Enhancing agreement in cardiotocography interpretation between midwives and obstetricians through a rule-based AI program: A comparative cross-sectional study
Issued Date
2026-01-01
Resource Type
ISSN
00207292
eISSN
18793479
Scopus ID
2-s2.0-105031065856
Pubmed ID
41732906
Journal Title
International Journal of Gynecology and Obstetrics
Rights Holder(s)
SCOPUS
Bibliographic Citation
International Journal of Gynecology and Obstetrics (2026)
Suggested Citation
Kaewsrinual S., Homdee N., Rekhawasin Pinnington T., Surasereewong S., Chanprapaph P. Enhancing agreement in cardiotocography interpretation between midwives and obstetricians through a rule-based AI program: A comparative cross-sectional study. International Journal of Gynecology and Obstetrics (2026). doi:10.1002/ijgo.70868 Retrieved from: https://repository.li.mahidol.ac.th/handle/123456789/115509
Title
Enhancing agreement in cardiotocography interpretation between midwives and obstetricians through a rule-based AI program: A comparative cross-sectional study
Author's Affiliation
Corresponding Author(s)
Other Contributor(s)
Abstract
Objective: To evaluate whether a rule-based artificial intelligence (AI) program can enhance interrater agreement in cardiotocography (CTG) interpretation between nurse–midwives and obstetricians.
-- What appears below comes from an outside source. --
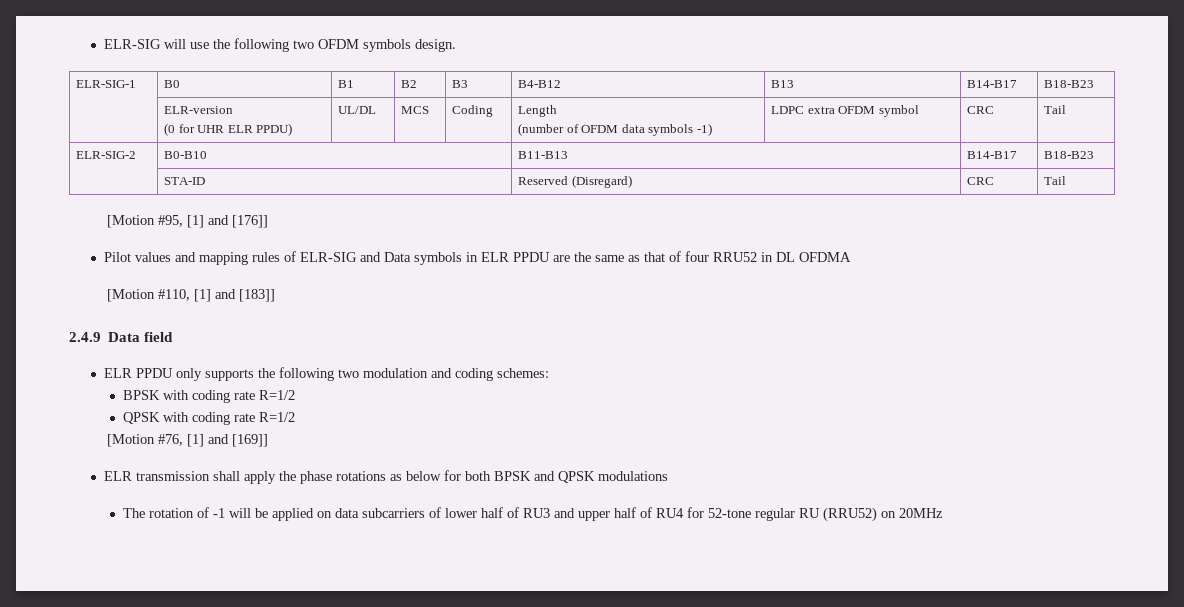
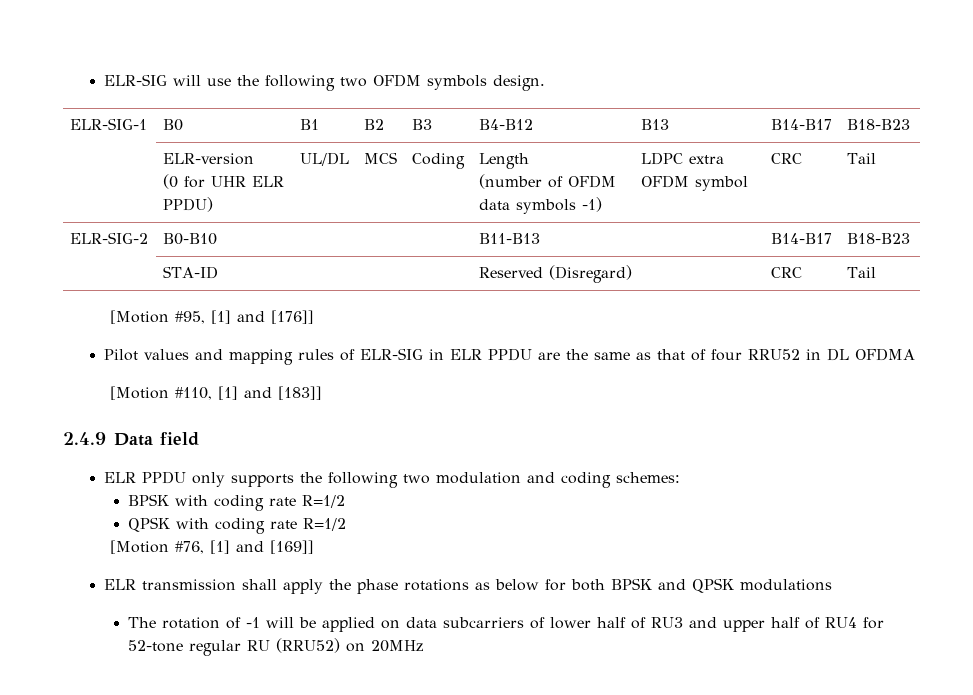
- Pilot values and mapping rules of ELR-SIG and Data symbols in ELR PPDU are the same as that of four RRU52 in DL OFDMA
+ Pilot values and mapping rules of ELR-SIG in ELR PPDU are the same as that of four RRU52 in DL OFDMA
Methods: CTG data from 50 singleton pregnancies at ≥32 weeks of gestation were used to develop a rule-based AI program based on National Institute of Child Health and Human Development (NICHD) 2008 guidelines, with content validity confirmed (item–objective congruence = 0.85). A 22-item CTG test representing NICHD categories I to III was generated using a local obstetrician consensus reference standard, defined as ≥70% agreement among seven obstetricians. Twenty nurse–midwives interpreted the same CTG tracings twice, before and after AI support, with a 1- to 2-month interval, while obstetricians completed the test once to establish the reference standard. Interrater agreement was evaluated relative to this local expert consensus, rather than neonatal outcomes or an external gold standard, using quadratic weighted kappa for ordinal data and intraclass correlation coefficients (ICC) for continuous data. Interpretation time and user satisfaction were also assessed. Results: AI support significantly improved agreement across all ordinal parameters. Agreement on NICHD category interpretation increased from moderate (κ = 0.548) to almost perfect (κ = 0.906, P < 0.001). Improvements were also observed for baseline variability (κ = 0.459 to 0.853), fetal heart rate category (κ = 0.669 to 0.868), prolonged decelerations (κ = 0.719 to 0.963), and acceleration count (κ = 0.482 to 0.723). ICCs for variable and late decelerations improved from poor to good (0.328 to 0.725 and 0.304 to 0.676, respectively), whereas early decelerations remained low. Interpretation time decreased by a mean of 6.7 min with AI support (P < 0.001). Most midwives reported high satisfaction, with 70% strongly agreeing on its clinical utility. Conclusion: This exploratory study suggests that a rule-based AI program was associated with improved interrater agreement between midwives and obstetricians and reduced CTG interpretation time, with high user satisfaction. These preliminary findings warrant confirmation in larger studies to assess generalizability and to determine whether improved agreement translates into better perinatal outcomes, which were not assessed in this study.